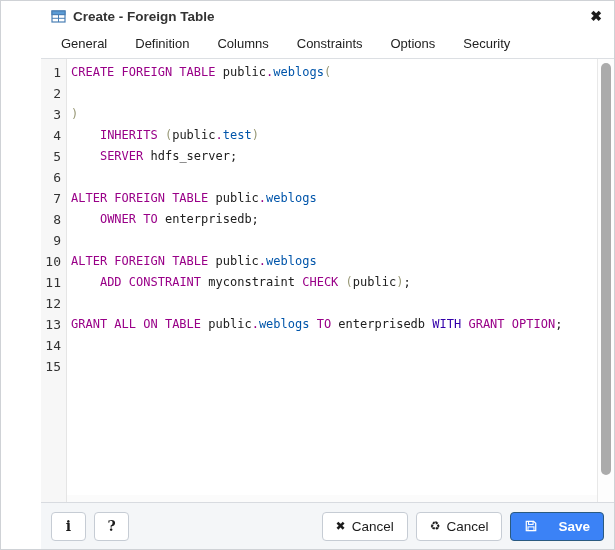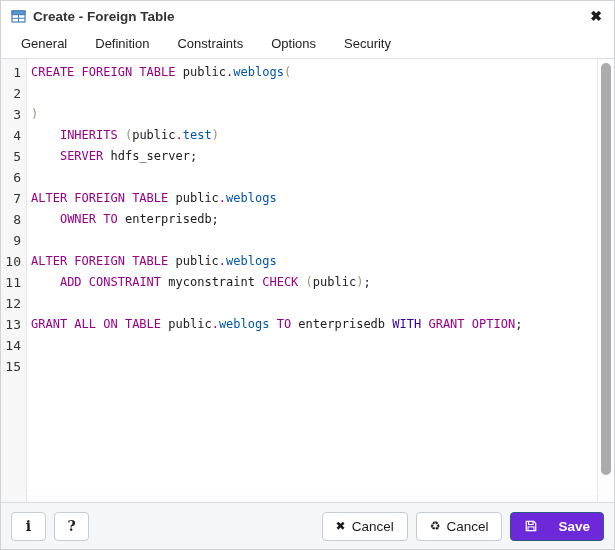--- a/index.html
+++ b/index.html
@@ -4,7 +4,7 @@
 <style>
   * { margin:0; padding:0; box-sizing:border-box; }
   html,body { width:615px; height:550px; background:#fff; font-family:"Liberation Sans", sans-serif; }
-  .dialog { width:615px; height:550px; border:1px solid #cfd2d6; background:#fff; display:flex; flex-direction:column; overflow:hidden; }
+  .dialog { width:615px; height:550px; border:1px solid #cfd2d6; background:#fff; display:flex; flex-direction:column; overflow:hidden;padding-left:40px; }
 
   
   .titlebar { height:30px; display:flex; align-items:center; padding:0 10px; background:#fff; flex:0 0 auto; }

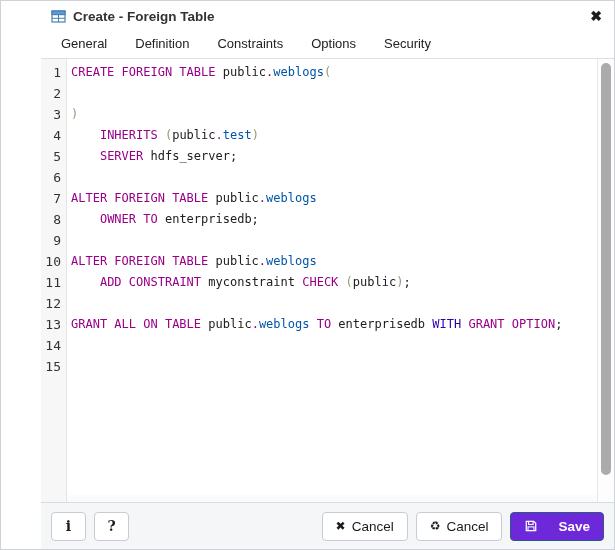--- a/index.html
+++ b/index.html
@@ -67,6 +67,7 @@
   <div class="tabbar" id="tabbar">
       <div class="tab">General</div>
       <div class="tab">Definition</div>
+      <div class="tab">Columns</div>
       <div class="tab">Constraints</div>
       <div class="tab">Options</div>
       <div class="tab">Security</div>

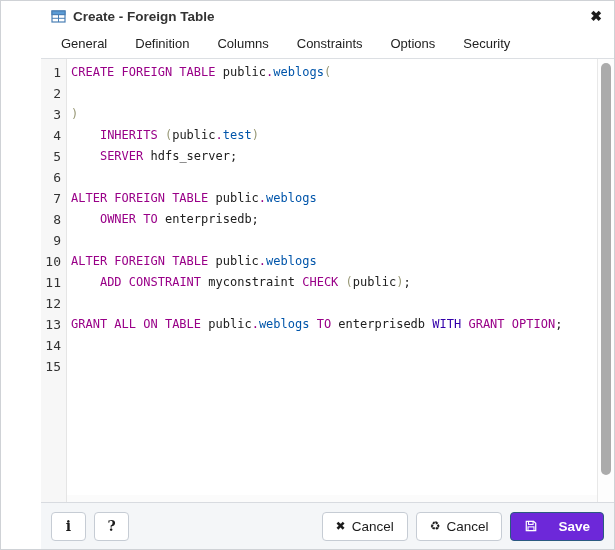--- a/index.html
+++ b/index.html
@@ -44,7 +44,7 @@
   .btn { height:29px; display:inline-flex; align-items:center; gap:6px; padding:0 13px; background:#fff;
          border:1px solid #c6ccd4; border-radius:4px; font-size:13.5px; color:#1b1b1b; }
   .btn .bicon { font-size:12px; }
-  .btn.save { background:#6d28d9; border-color:#2a5a80; color:#fff; font-weight:700;gap:20px; }
+  .btn.save { background:#3b82f6; border-color:#2a5a80; color:#fff; font-weight:700;gap:20px; }
 </style>
 </head>
 <body>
###
* _The problem_
Copy exactly the lines that run from the one with "-44,7 +44,7 @@" to the last line of the material, including both.

* _Answer to this problem_
@@ -44,7 +44,7 @@
   .btn { height:29px; display:inline-flex; align-items:center; gap:6px; padding:0 13px; background:#fff;
          border:1px solid #c6ccd4; border-radius:4px; font-size:13.5px; color:#1b1b1b; }
   .btn .bicon { font-size:12px; }
-  .btn.save { background:#6d28d9; border-color:#2a5a80; color:#fff; font-weight:700;gap:20px; }
+  .btn.save { background:#3b82f6; border-color:#2a5a80; color:#fff; font-weight:700;gap:20px; }
 </style>
 </head>
 <body>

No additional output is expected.